Depois de uma inspeção da agência de segurança aérea europeia, realizada há três meses e que teria deixado uma boa impressão, ao menos segundo a imprensa chinesa, a projeção é que os primeiros sejam vendidos ao exterior no ano que vem.

Neste mês, como noticiou o site Aeroin, a brasileira Total Linhas Aéreas virá à China a convite da Comac para avaliar aquisições, inclusive do C919. A agência Reuters acrescentou que, segundo a companhia sediada no Paraná, poderiam ser até quatro aparelhos. A negociação ocorre em meio às conversas para que companhias chinesas também comprem aviões da Embraer.

O engenheiro brasileiro Daniel Xie, pós-graduado na Universidade Beihang, de Pequim, onde o C919 foi desenvolvido, diz que a ansiada certificação europeia e também a americana são parte de um vaivém que abrange as próprias encomendas chinesas de aviões da União Europeia e dos Estados Unidos. “Airbus e Boeing são meio que usadas como carta de negociação”, afirma.

A negociação que abrange ainda a proporção de componentes importados no C919. A China estaria mantendo fornecedores da Europa e dos EUA na montagem do avião para “facilitar a regulamentação europeia e estadunidense”.

Por outro lado, essa é uma característica da indústria chinesa, segundo Xie, que hoje é diretor de uma empresa sino-brasileira fundada no distrito tecnológico de Pequim, Zhongguancun, chamada Geoespaço. “Eles vão usando esses componentes internacionais para ter o avião em funcionamento e, aos poucos, trocar por nacionais”, diz.

Ele confirma que, como escrevem analistas chineses, a indústria aeronáutica e as máquinas de litografia, estas para produzir chips avançados, são as duas fronteiras de tecnologia que a China ainda precisa alcançar. “Porém o maior desafio neste momento para a aeronáutica chinesa, tanto civil como militar, não é montar avião, mas o motor, a turbina”, diz, acrescentando que ela está a caminho.

“Estão testando.

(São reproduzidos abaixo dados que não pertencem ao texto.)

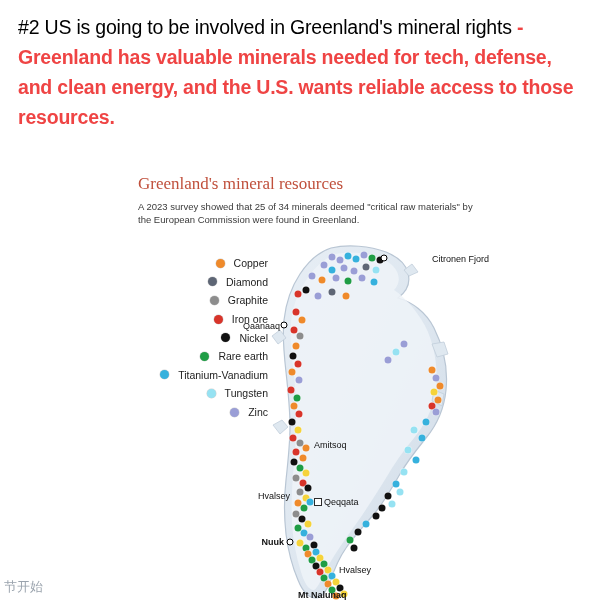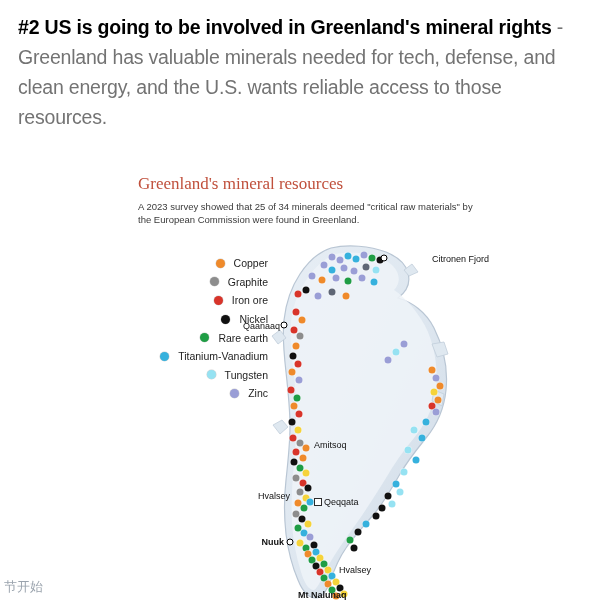--- a/index.html
+++ b/index.html
@@ -17,26 +17,26 @@
 
   
   .headline {
     padding: 12px 18px 0 18px;
     font-size: 19.5px;
     line-height: 30px;
     color: #1a1a1a;
     letter-spacing: -0.2px;
   }
   .headline .lead {
+    font-weight: normal;
+    color: #000000;
+  }
+  .headline .rest {
     font-weight: bold;
-    color: #000000;
-  }
-  .headline .rest {
-    font-weight: normal;
-    color: #737373;
+    color: #ef4444;
   }
 
   
   .graphic {
     position: absolute;
     left: 0;
     top: 152px;
     width: 600px;
     height: 448px;
     background: #ffffff;
@@ -170,20 +170,24 @@
 
 <div class="graphic">
 
   <div class="graphic-title">Greenland's mineral resources</div>
   <div class="graphic-sub">A 2023 survey showed that 25 of 34 minerals deemed "critical raw materials" by the European Commission were found in Greenland.</div>
 
   <div class="legend" id="legend">
       <div class="legend-row">
         <span class="legend-dot" style="background: rgb(239, 138, 43);"></span>
         <span class="legend-label">Copper</span>
+      </div>
+      <div class="legend-row">
+        <span class="legend-dot" style="background: rgb(94, 102, 117);"></span>
+        <span class="legend-label">Diamond</span>
       </div>
       <div class="legend-row">
         <span class="legend-dot" style="background: rgb(141, 141, 141);"></span>
         <span class="legend-label">Graphite</span>
       </div>
       <div class="legend-row">
         <span class="legend-dot" style="background: rgb(216, 52, 42);"></span>
         <span class="legend-label">Iron ore</span>
       </div>
       <div class="legend-row">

A última informação que recebi sobre o novo motor é que a Comac escreveu uma carta para a fábrica chinesa agradecendo pela ajuda na certificação [chinesa da turbina]. Ou seja, está muito perto de conseguir autorização de voo. Existe grande possibilidade de que essa turbina seja colocada no avião no ano que vem.”

No momento, o C919 usa o motor Leap-1C, da joint venture franco-americana CFM, que reúne Safran e GE. A alternativa em desenvolvimento é o CJ-1000, da chinesa AECC, também de Xangai.

Paralelamente, a Comac desenvolve o C929, aparelho para cerca de 300 passageiros, para concorrer com Airbus e Boeing em voos internacionais. “No início deste ano, disseram que já está na fase de projeto”, diz Xie. “É quando começa a fabricação de componentes. Aí vem a parte de montagem, depois teste, depois conseguir permissão de voo. É para entrar em operação por volta de 2035.”